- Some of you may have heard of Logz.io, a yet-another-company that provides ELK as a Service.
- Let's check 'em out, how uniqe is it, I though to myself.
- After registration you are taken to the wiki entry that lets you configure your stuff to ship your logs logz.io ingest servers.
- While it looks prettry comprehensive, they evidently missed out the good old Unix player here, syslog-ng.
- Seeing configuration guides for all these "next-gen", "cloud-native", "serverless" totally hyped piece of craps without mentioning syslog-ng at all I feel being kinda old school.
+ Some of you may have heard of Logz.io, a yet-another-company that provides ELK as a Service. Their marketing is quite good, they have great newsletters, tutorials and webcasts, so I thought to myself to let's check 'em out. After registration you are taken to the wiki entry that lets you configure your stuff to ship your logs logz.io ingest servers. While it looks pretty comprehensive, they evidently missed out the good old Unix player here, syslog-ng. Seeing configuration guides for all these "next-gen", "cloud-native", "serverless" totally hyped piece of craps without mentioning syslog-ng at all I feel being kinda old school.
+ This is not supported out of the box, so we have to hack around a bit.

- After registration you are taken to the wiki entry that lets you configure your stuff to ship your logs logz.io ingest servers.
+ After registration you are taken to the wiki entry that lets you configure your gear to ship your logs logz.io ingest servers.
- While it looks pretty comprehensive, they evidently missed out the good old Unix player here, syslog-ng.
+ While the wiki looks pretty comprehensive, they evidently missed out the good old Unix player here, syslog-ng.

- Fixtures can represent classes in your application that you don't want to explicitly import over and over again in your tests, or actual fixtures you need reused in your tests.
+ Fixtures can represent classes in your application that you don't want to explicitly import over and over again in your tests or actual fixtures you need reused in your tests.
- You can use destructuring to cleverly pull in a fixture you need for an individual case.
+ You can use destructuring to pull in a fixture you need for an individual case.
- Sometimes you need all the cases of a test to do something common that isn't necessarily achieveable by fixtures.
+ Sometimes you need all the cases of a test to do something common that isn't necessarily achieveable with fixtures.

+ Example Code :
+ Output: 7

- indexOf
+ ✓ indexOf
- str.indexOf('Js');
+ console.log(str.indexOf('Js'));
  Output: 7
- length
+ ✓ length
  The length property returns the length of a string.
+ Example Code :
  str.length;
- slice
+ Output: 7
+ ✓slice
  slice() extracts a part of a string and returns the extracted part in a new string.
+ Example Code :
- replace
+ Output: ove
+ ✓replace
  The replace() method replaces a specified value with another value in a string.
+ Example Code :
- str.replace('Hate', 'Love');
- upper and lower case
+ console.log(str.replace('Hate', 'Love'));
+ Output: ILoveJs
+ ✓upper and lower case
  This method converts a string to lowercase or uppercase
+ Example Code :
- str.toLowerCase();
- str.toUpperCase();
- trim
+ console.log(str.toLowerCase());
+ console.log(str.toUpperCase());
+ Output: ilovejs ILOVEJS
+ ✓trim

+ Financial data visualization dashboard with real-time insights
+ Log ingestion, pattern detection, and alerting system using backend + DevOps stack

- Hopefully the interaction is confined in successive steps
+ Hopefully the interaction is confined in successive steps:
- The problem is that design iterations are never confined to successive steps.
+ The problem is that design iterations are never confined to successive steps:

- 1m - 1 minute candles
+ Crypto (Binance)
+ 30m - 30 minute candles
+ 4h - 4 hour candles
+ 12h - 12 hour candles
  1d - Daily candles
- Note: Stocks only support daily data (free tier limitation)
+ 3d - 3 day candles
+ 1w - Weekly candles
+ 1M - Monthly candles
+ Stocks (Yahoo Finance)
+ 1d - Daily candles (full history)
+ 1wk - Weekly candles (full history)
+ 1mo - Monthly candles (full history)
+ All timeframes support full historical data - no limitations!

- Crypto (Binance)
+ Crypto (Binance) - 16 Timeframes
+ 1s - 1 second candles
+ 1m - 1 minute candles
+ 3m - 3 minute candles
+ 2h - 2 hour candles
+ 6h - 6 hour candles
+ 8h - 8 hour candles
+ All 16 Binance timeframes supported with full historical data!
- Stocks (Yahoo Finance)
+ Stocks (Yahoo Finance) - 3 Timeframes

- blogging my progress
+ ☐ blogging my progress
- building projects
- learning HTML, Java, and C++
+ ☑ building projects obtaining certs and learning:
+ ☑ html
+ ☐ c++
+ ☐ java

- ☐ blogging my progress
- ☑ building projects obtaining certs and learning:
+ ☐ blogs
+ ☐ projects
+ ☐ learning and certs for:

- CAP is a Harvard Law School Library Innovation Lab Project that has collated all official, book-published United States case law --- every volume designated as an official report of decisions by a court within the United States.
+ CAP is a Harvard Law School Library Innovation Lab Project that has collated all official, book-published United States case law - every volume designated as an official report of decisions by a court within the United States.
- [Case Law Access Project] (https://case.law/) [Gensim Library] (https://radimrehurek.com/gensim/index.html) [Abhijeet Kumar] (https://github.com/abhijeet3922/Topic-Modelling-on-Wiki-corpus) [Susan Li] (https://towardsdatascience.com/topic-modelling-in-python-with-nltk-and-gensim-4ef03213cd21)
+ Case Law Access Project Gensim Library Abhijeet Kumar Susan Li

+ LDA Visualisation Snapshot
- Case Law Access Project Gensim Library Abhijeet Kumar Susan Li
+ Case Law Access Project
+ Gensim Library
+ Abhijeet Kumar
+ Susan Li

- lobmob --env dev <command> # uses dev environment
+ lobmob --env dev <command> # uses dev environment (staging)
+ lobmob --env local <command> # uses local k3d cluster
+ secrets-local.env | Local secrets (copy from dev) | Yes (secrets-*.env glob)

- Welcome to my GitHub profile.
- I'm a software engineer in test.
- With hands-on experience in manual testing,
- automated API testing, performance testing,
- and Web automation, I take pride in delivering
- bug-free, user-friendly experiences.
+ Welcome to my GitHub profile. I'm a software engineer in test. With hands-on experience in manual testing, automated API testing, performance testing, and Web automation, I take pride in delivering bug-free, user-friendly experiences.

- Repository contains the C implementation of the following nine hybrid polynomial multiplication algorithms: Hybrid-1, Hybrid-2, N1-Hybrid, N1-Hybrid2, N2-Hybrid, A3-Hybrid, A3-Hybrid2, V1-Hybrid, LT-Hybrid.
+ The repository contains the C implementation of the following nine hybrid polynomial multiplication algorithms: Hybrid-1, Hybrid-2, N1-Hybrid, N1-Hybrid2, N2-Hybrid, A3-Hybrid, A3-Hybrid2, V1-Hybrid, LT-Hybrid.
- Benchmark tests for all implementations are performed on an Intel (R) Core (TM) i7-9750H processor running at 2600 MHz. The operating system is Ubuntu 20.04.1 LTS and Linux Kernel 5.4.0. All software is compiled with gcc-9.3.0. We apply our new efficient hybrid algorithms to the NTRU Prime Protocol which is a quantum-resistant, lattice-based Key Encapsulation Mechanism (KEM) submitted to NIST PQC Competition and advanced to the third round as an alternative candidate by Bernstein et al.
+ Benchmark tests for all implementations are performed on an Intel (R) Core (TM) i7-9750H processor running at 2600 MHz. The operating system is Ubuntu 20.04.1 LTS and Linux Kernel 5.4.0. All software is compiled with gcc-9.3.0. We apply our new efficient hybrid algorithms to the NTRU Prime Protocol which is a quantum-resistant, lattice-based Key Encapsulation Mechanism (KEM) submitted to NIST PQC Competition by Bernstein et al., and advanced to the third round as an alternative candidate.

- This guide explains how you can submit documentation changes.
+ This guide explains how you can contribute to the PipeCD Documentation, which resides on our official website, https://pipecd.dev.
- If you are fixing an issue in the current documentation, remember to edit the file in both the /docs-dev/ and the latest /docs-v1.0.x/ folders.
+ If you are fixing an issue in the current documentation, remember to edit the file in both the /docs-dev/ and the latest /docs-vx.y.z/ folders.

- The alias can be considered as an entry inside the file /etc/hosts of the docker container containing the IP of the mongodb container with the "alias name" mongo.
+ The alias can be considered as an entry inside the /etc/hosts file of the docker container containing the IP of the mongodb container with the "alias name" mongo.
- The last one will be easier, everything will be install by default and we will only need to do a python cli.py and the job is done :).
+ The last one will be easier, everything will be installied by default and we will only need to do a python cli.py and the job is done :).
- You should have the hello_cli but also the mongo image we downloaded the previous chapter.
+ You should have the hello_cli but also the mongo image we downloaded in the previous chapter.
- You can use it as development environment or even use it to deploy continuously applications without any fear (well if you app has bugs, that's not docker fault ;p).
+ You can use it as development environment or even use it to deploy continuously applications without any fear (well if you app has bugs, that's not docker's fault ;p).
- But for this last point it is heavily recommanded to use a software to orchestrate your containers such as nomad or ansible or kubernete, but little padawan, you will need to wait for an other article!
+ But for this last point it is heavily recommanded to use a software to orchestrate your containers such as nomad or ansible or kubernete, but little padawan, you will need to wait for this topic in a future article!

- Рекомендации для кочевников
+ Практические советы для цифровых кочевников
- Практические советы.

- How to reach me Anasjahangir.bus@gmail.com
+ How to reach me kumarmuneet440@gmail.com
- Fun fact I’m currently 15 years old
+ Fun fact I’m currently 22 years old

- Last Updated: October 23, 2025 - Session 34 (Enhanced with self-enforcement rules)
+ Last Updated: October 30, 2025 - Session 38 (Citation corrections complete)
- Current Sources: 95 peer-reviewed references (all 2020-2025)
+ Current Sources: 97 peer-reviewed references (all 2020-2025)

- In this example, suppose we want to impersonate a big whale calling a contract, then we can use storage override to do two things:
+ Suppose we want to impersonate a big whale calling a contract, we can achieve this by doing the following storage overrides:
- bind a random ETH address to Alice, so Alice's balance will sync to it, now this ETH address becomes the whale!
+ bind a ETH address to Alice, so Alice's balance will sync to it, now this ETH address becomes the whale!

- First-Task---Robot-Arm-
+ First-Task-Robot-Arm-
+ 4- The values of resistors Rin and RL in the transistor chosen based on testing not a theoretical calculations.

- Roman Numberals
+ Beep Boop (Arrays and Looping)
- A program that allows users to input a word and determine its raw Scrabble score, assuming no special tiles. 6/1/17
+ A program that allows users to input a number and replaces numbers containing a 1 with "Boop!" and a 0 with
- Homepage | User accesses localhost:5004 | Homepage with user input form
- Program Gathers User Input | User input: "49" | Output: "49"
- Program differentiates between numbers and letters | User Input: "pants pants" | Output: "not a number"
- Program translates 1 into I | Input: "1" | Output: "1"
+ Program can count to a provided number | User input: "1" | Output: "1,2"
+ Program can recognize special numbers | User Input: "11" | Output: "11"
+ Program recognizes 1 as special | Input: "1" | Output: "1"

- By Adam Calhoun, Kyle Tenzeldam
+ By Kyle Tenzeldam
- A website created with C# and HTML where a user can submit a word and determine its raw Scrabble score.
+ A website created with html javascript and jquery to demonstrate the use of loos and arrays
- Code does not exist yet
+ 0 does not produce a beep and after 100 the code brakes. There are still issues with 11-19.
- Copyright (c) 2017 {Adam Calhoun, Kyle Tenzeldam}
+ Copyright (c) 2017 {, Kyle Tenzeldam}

=-=-=

Please copy, exactly as written, every line in the listing above from the line with "inside the /etc/hosts" up to and including the line with "- The last one".

+ The alias can be considered as an entry inside the /etc/hosts file of the docker container containing the IP of the mongodb container with the "alias name" mongo.
- The last one will be easier, everything will be install by default and we will only need to do a python cli.py and the job is done :).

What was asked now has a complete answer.